With one last shove, I slammed his skull against the ground. He stopped fighting. My claws still dug in until I was sure he wouldn't be getting up again.

Vega crouched low, knife ready, watching the one who’d fled become nothing but a smudge on the sky.

Blood dripped off my knuckles, hot and sweet and proof we were still alive.

Her blood hit my nose, thin, metallic, too close. Instinct yanked me toward her, nearly shoulder to shoulder. “Are you hurt?” My voice rumbled, lower than a growl.

She rolled off the stone, breath heaving. “It's just a scratch.” Her palm dug into her shoulder, blood slicking her clothes. “I’m fine.”

The urge to check, the need to see, to taste threat or fate, roared in me. I grabbed her arm, rougher than I meant, and held until her eyes locked on mine. The world shrank to her pulse beneath my claws, the heat between us a forge, fever and fear tangled.

She didn’t flinch.
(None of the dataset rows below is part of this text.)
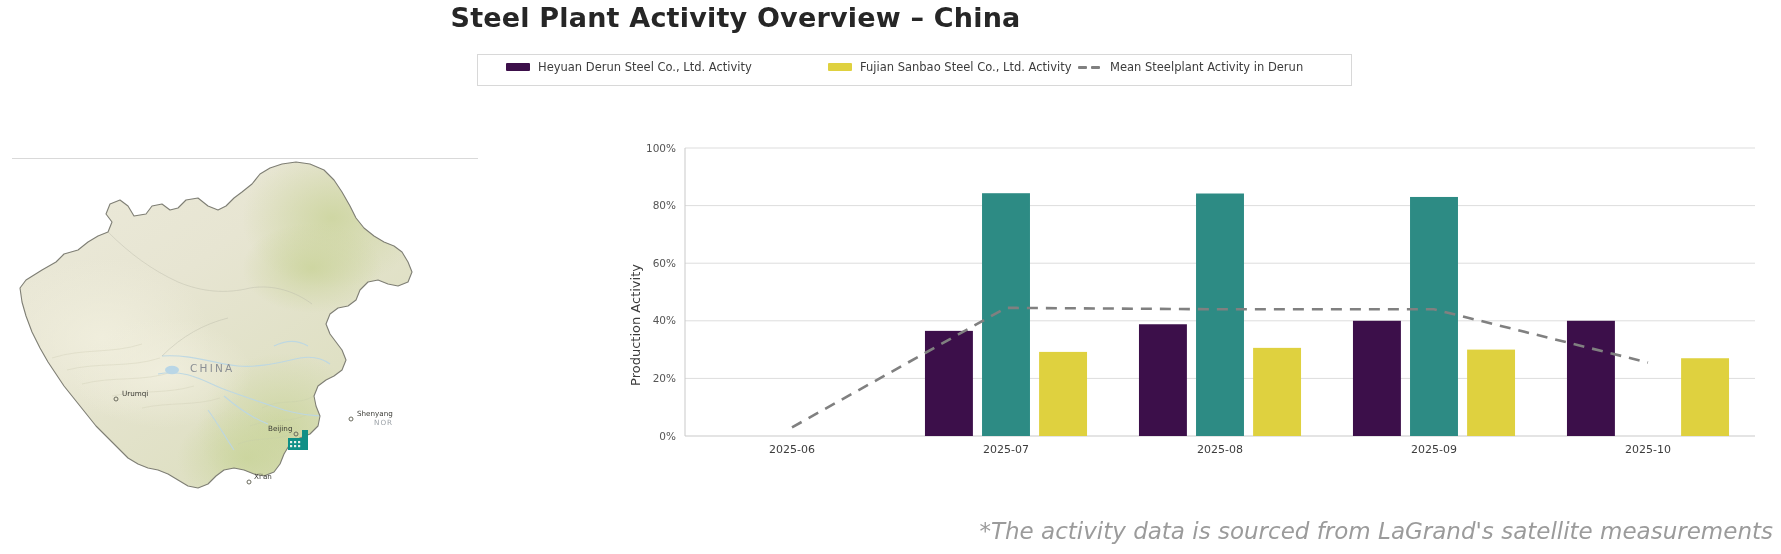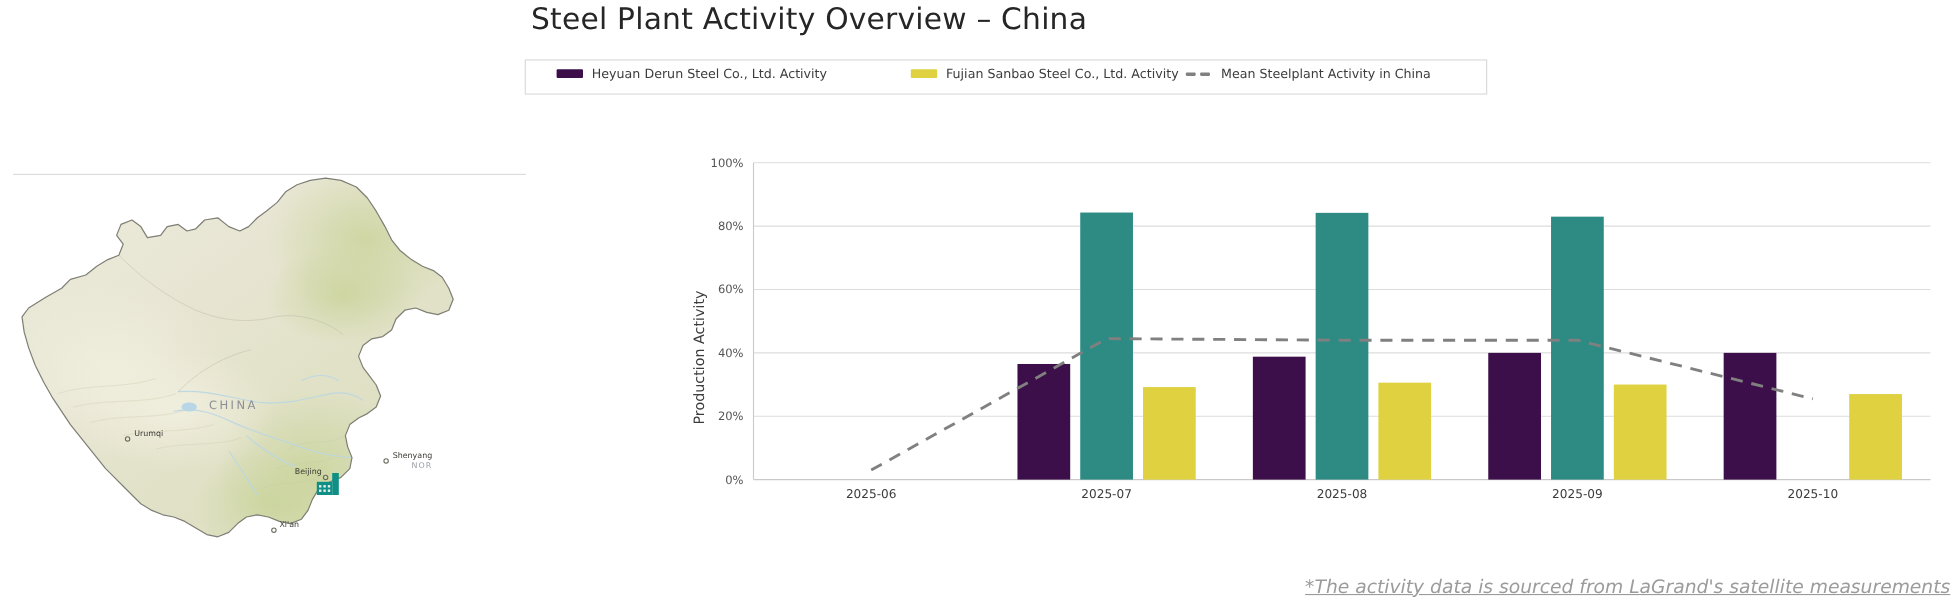"Steel Plant Activity Overview –" #chart-title { font-weight: normal -> bold }
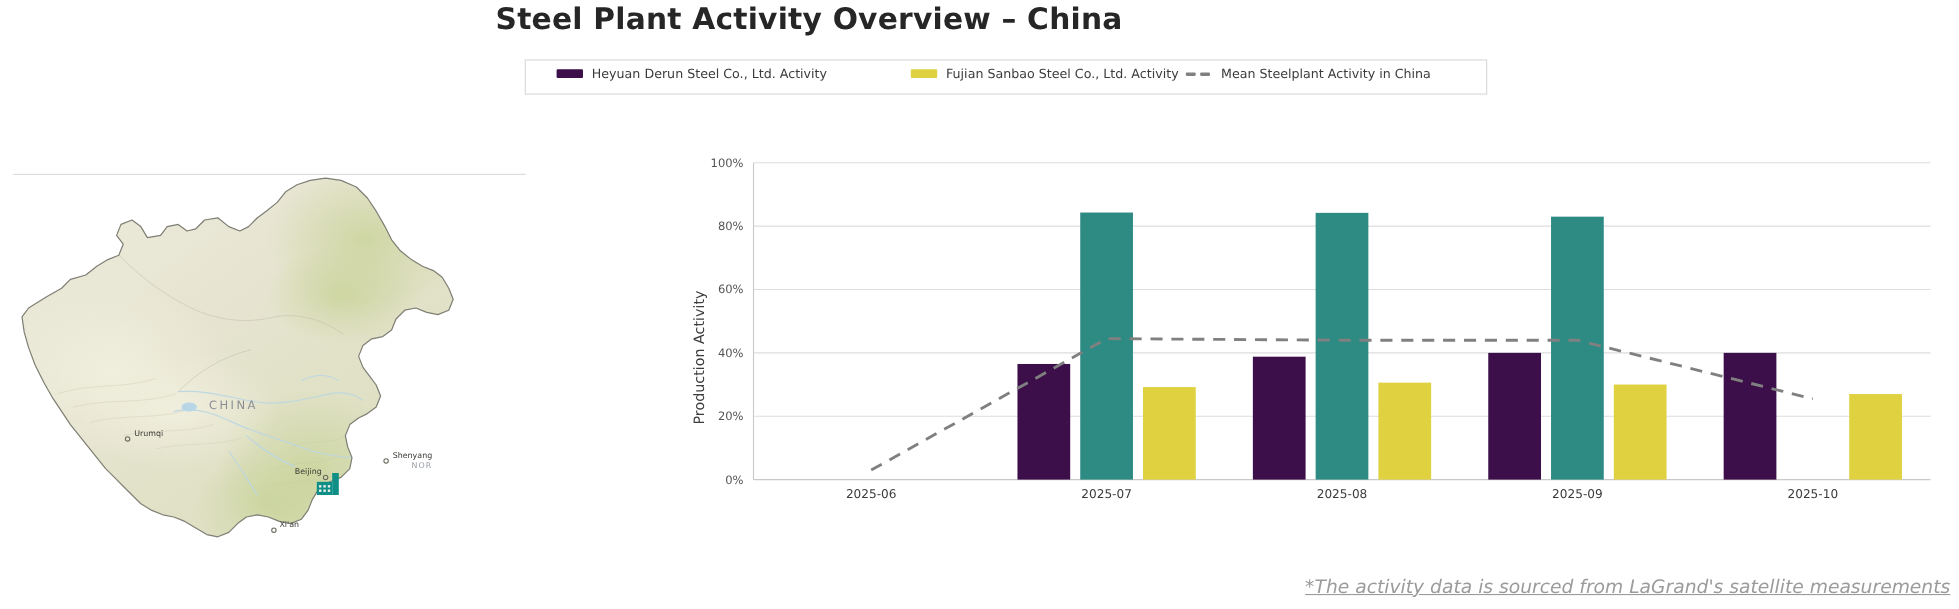"Mean Steelplant Activity in China" span.legend-label { text: China -> Derun }
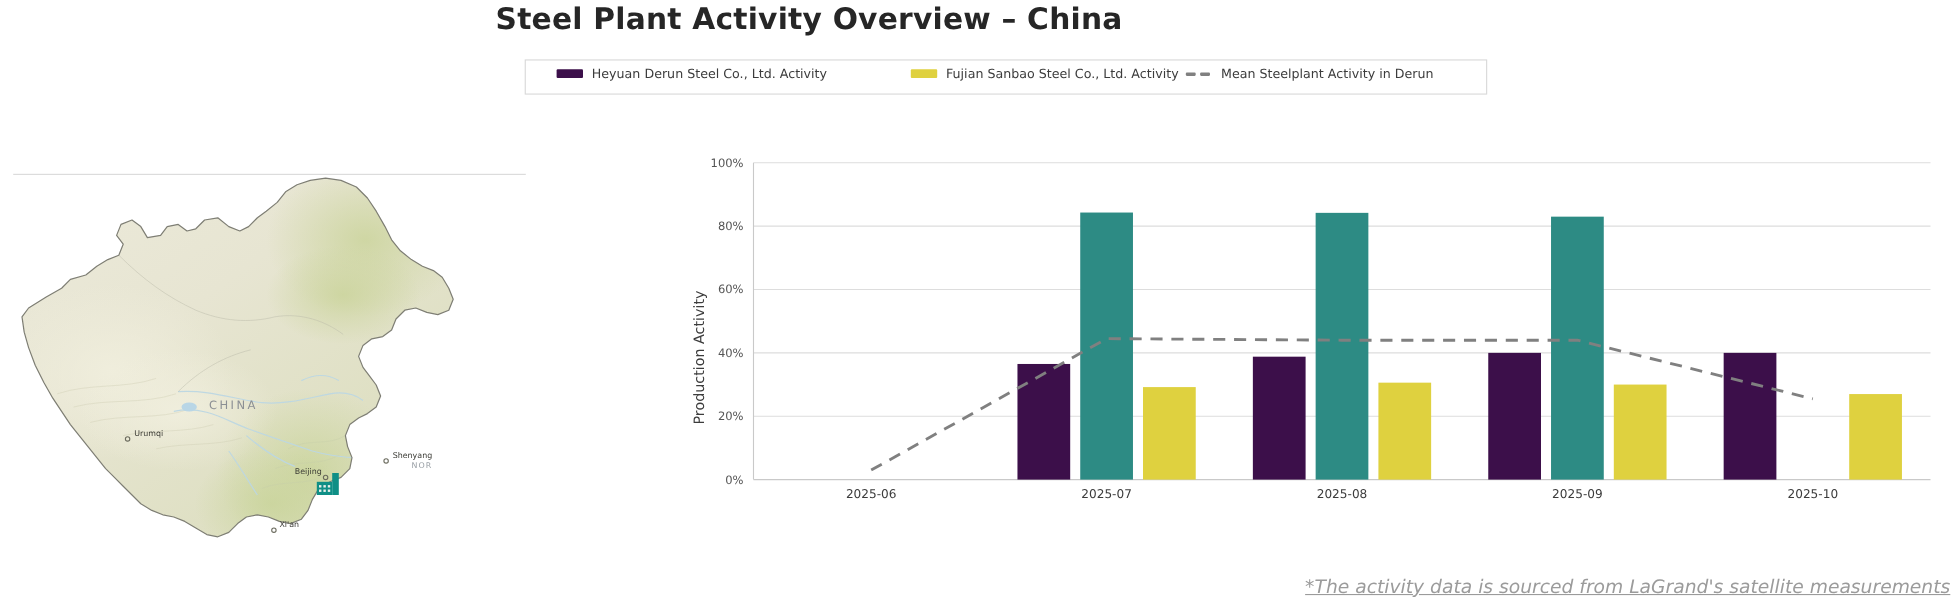"*The activity data is sourced" #footnote { font-size: 17px -> 23px; text-decoration: underline -> none }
She held my stare, bared her teeth, a challenge caught somewhere between dare and victory.

She broke it first, voice ground out through dust. “That one’s going to sing all the way to the city; we’ll have every vulture with scales after us soon.”

Cold logic tamped down my urges.

My claws ached as I let go, skin buzzing with the ghost of her. “We need to get into the city fast, before he has a chance to talk.”

Her nod was all edge and bite, a predator’s snarl back in her eyes. “And have you come up with a plan?”

I ripped my hand away, fingers flexing in the heat. I sifted through the dead Ignarath’s satchel, turned out tokens, a council chit, some ragged bit of favor, not enough, not with blood on the sand this fresh.

Our options were ash, every one worse than the last. “We need to be what they expect to see. Slave and trader. A Drakarn with a leashed pet.” The words burned, shame and violence braided tight.

Her eyes went dead black, danger flaring cold and pure. “You just want me to trust that you won't actually sell me? I remember the damned mating trials. You've been trying to push humans out of Scalvaris for months! Why the hell should I trust you?”

“No one’s selling you.” The words were stone. “And whatever my feelings about your presence in Scalvaris, I would not dishonor myself by lying to you. You've saved my life. I owe you a debt.”

The air between us buzzed, venom and challenge drawn tight as a nerve. Her jaw flexed under her bruises, eyes daring me, daring the world, to say one wrong word.

“There’s the leash, or there’s a grave.” My voice scraped like broken glass. “No third option. Not with the Ignarath.”

Her eyes burned, hot and cold, afraid and furious. She would never kneel, never give in. Not for them.

Not for me.

“Trust me. Play the part. Or we die.”